Durch den Deutschen Berufsverband Rettungsdienst e.V. (DBRD)und das Institut für Rechtsmedizin der Charité – Universitätsmedizin Berlin wurde ein Merkblatt, speziell für den Rettungsdienst entwickelt, welches den Umgang mit Kindern, welche eine Kindesmisshandlung erlitten haben, vereinfachen soll.
Flyer DBRD

Medizinische Kinderschutzhotline
Die „Medizinische Kinderschutzhotline“ ist ein vom Bundesministerium für Familie, Senioren, Frauen und Jugend (BMFSFJ) gefördertes, bundesweites, kostenfreies und 24 Stunden erreichbares telefonisches Beratungsangebot für Angehörige der Heilberufe, wie Ärzte, Zahnärzte, Psychotherapeuten sowie für Pflegekräfte und Mitarbeiter der Rettungsdienste bei Verdachtsfällen von Kindesmisshandlung, Vernachlässigung und sexuellem Kindesmissbrauch.

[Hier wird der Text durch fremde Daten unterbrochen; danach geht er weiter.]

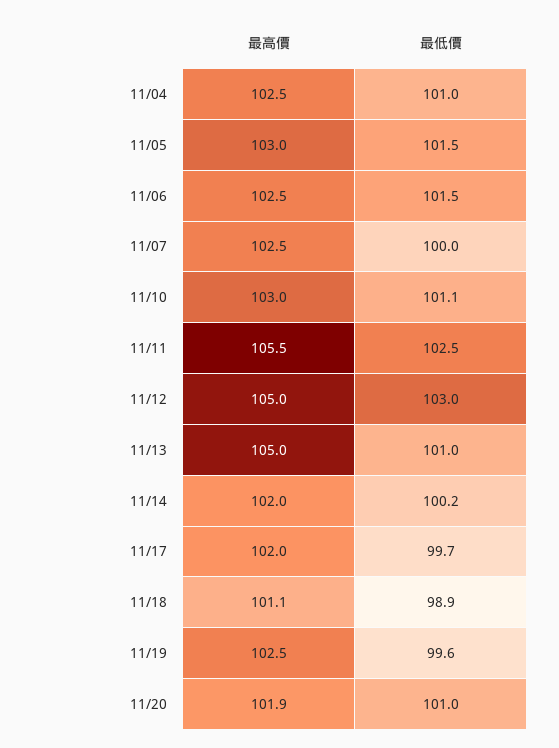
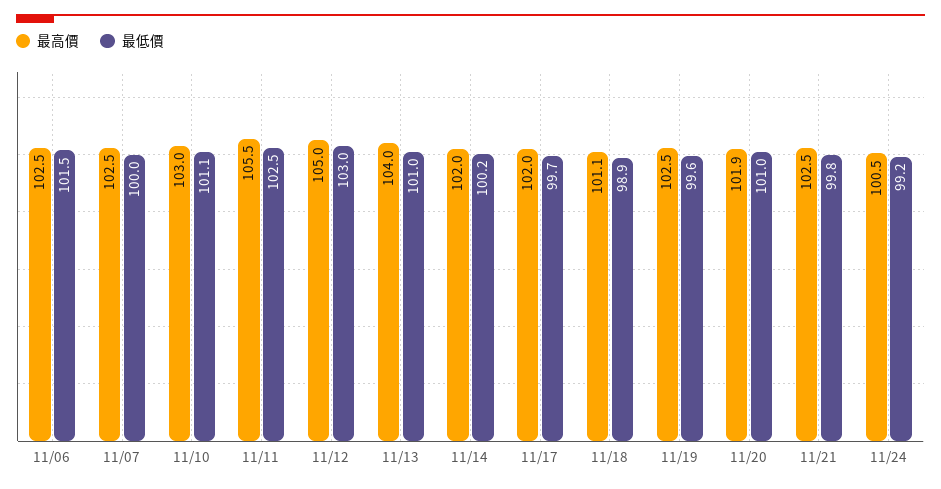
最高價, 11/04: 102.5 -> none
最低價, 11/04: 101 -> none
最高價, 11/05: 103 -> none
最低價, 11/05: 101.5 -> none
最高價, 11/13: 105 -> 104
最高價, 11/21: none -> 102.5
最低價, 11/21: none -> 99.8
最高價, 11/24: none -> 100.5
最低價, 11/24: none -> 99.2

Die Beratung umfasst unter anderem:

  • die gesetzlichen Vorgaben in Bezug auf Schweigepflicht und ärztlichem Handeln,
  • die Schritte, die in einem Kinderschutzfall eingeleitet werden können oder müssen,
  • was bei der klinischen Abklärung und Dokumentation eines Kinderschutzfalles beachtet werden muss,
  • wie Begleitpersonen auf einen Misshandlungsverdacht angesprochen werden und
  • wo es Unterstützung vor Ort gibt

Was leistet die „Medizinische Kinderschutzhotline nicht?

  • Die Kinderschutzhotline leistet keine Rechtsberatung.
  • Sie richtet sich nicht an Betroffene, Angehörige und Fachkräfte anderer Berufsgruppen.
  • Sie ergänzt die bestehenden Hilfestrukturen vor Ort, ersetzt diese aber nicht.
  • Die Verantwortlichkeit für den konkreten Kinderschutzfall bleibt beim Anrufenden.
  • Die Hotline kann nicht abschließend und eindeutig klären, ob im konkreten Fall tatsächlich eine Form von Kindesmisshandlung, Vernachlässigung oder sexuellem Kindesmissbrauch vorliegt.